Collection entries
###

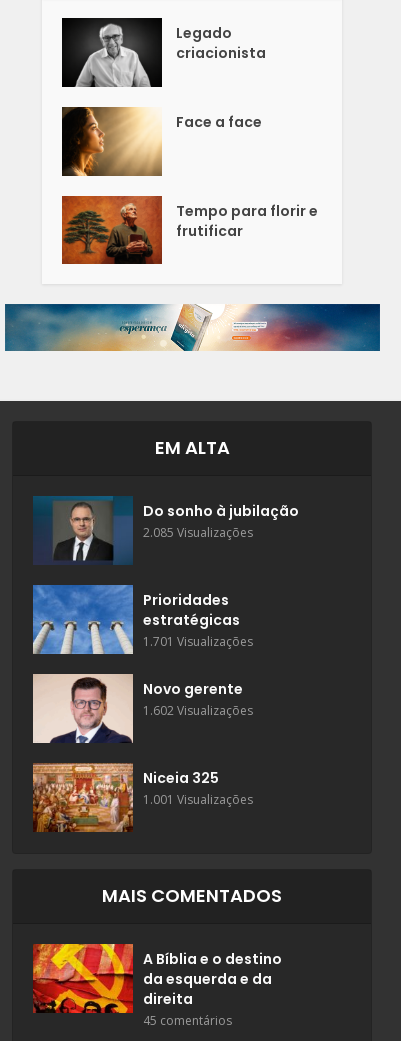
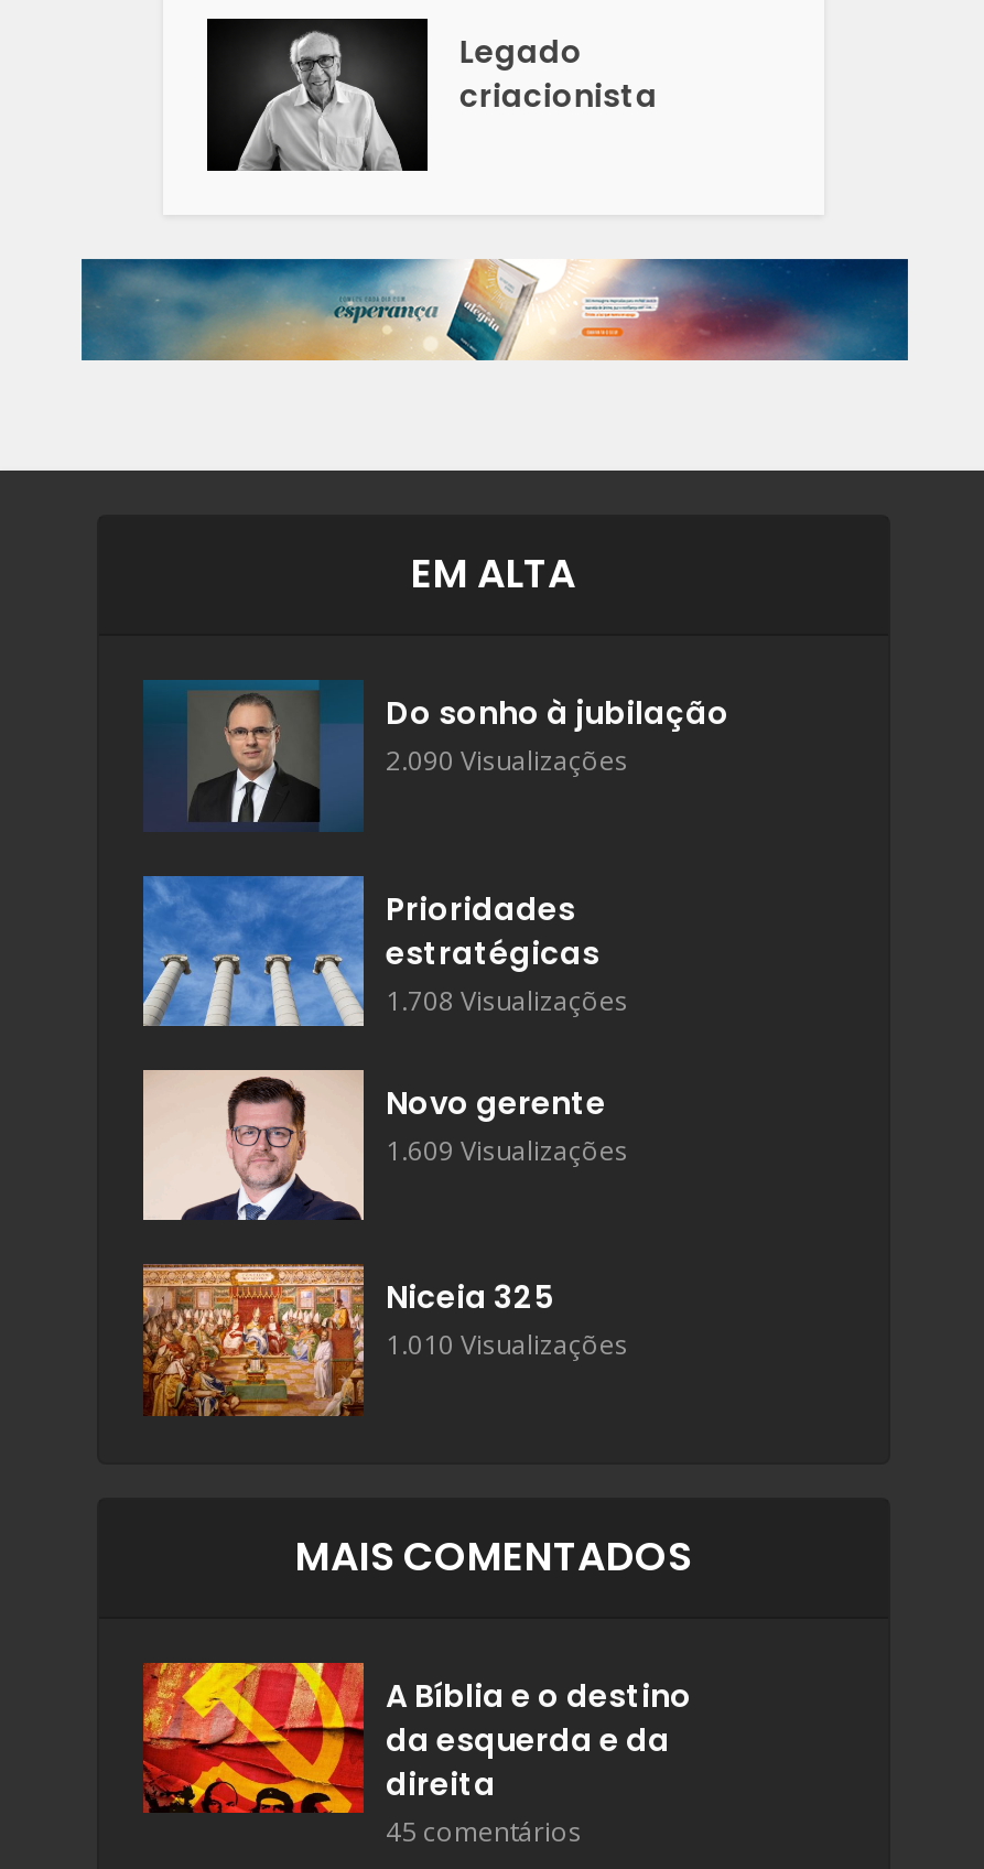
[61,106,262,177] [image] | Face a face -> none
[61,195,318,265] [image] | Tempo para florir e | frutificar -> none
[143,524,253,541] 2.085 Visualizações -> [386,743,628,780] 2.090 Visualizações
[143,633,253,650] 1.701 Visualizações -> [386,981,628,1019] 1.708 Visualizações
[143,702,253,719] 1.602 Visualizações -> [386,1132,628,1170] 1.609 Visualizações
[143,791,253,808] 1.001 Visualizações -> [386,1327,628,1365] 1.010 Visualizações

###

▶ _Task details_
Pull every line with the word "image" from the data.

▶ _Exercise solution_
[61,106,262,177] [image] | Face a face -> none
[61,195,318,265] [image] | Tempo para florir e | frutificar -> none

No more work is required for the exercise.